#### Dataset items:
* * * * *

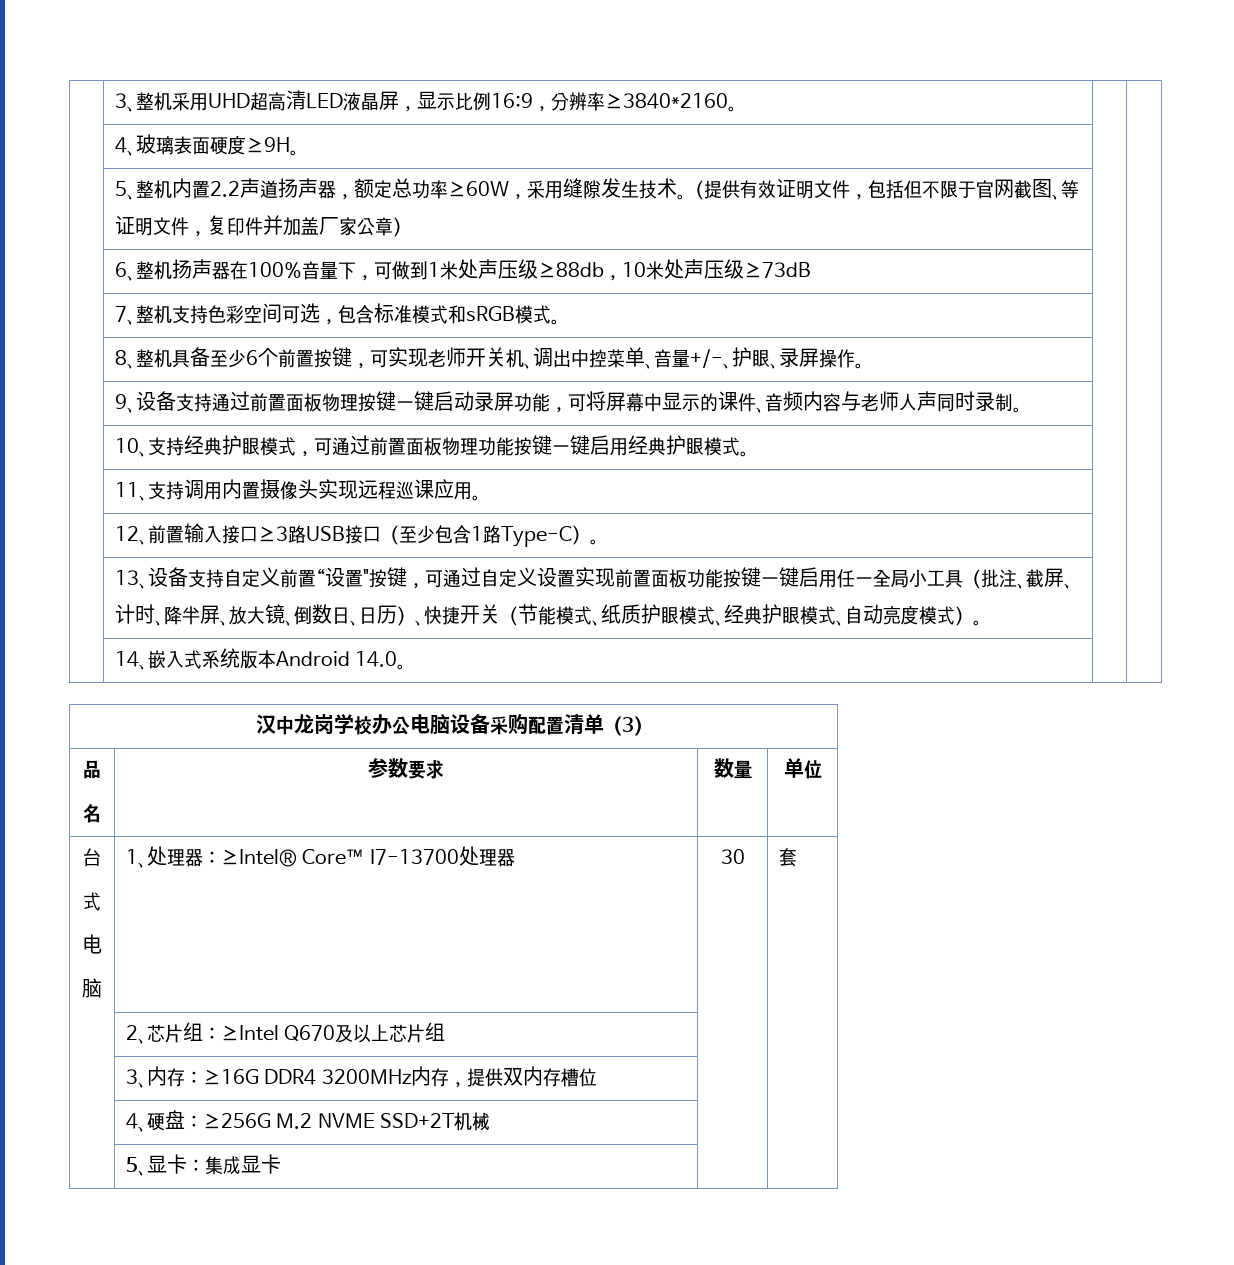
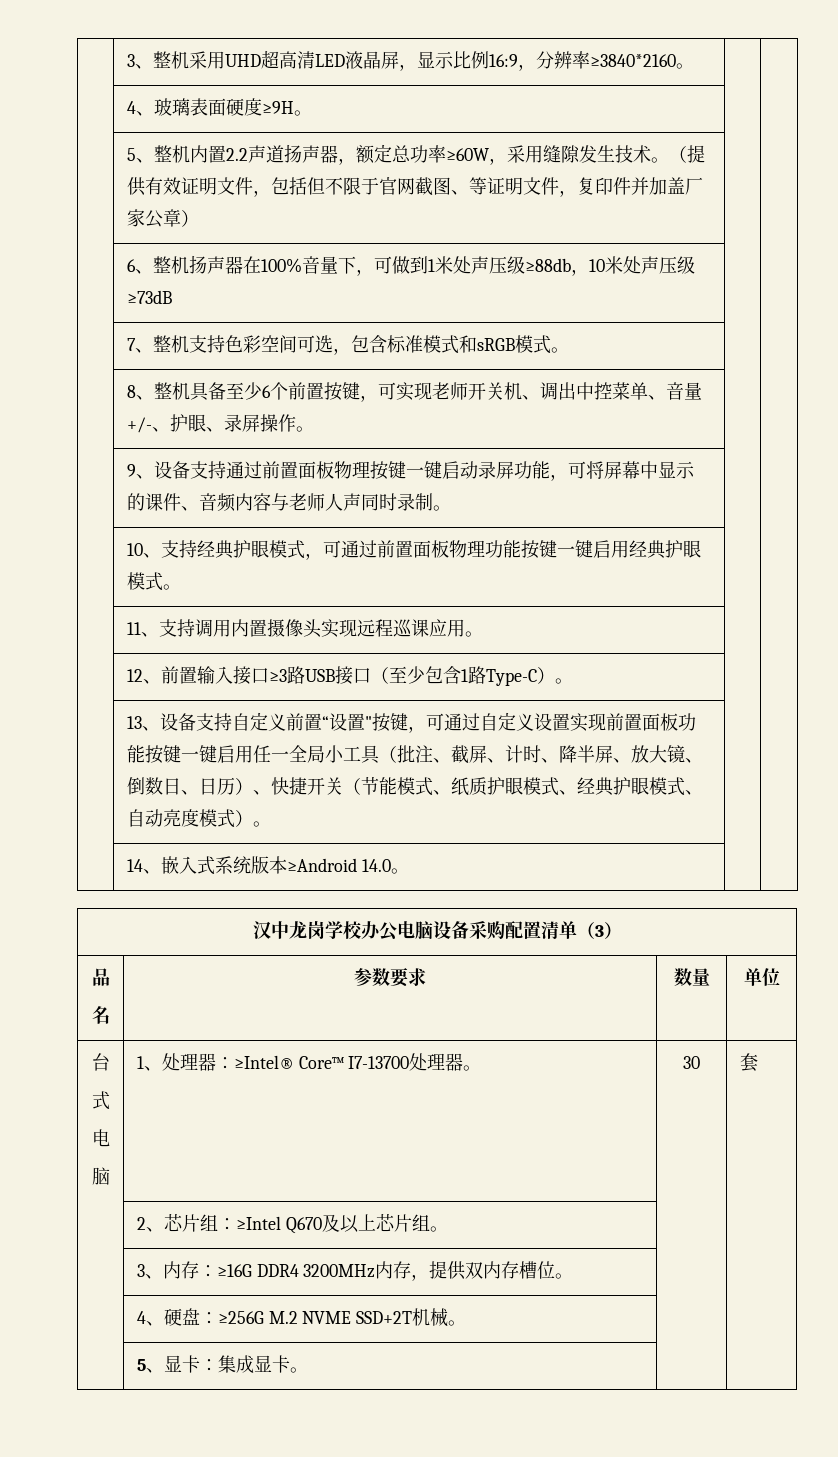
- | 14、嵌入式系统版本Android 14.0。 | |
+ | 14、嵌入式系统版本≥Android 14.0。 | |
  台
  式
  电
- 脑 | 1、处理器：≥Intel® Core™ I7-13700处理器 | 30 | 套
+ 脑 | 1、处理器：≥Intel® Core™ I7-13700处理器。 | 30 | 套
- | 2、芯片组：≥Intel Q670及以上芯片组 | |
+ | 2、芯片组：≥Intel Q670及以上芯片组。 | |
- | 3、内存：≥16G DDR4 3200MHz内存，提供双内存槽位 | |
+ | 3、内存：≥16G DDR4 3200MHz内存，提供双内存槽位。 | |
- | 4、硬盘：≥256G M.2 NVME SSD+2T机械 | |
+ | 4、硬盘：≥256G M.2 NVME SSD+2T机械。 | |
- | 5、显卡：集成显卡 | |
+ | 5、显卡：集成显卡。 | |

* * * * *

#### Try it:
Could you quote, exactly as they appear, the line containing "Q670及以上芯片组。 | |" and every line after it to the end of the records above?

#### Answer box:
+ | 2、芯片组：≥Intel Q670及以上芯片组。 | |
- | 3、内存：≥16G DDR4 3200MHz内存，提供双内存槽位 | |
+ | 3、内存：≥16G DDR4 3200MHz内存，提供双内存槽位。 | |
- | 4、硬盘：≥256G M.2 NVME SSD+2T机械 | |
+ | 4、硬盘：≥256G M.2 NVME SSD+2T机械。 | |
- | 5、显卡：集成显卡 | |
+ | 5、显卡：集成显卡。 | |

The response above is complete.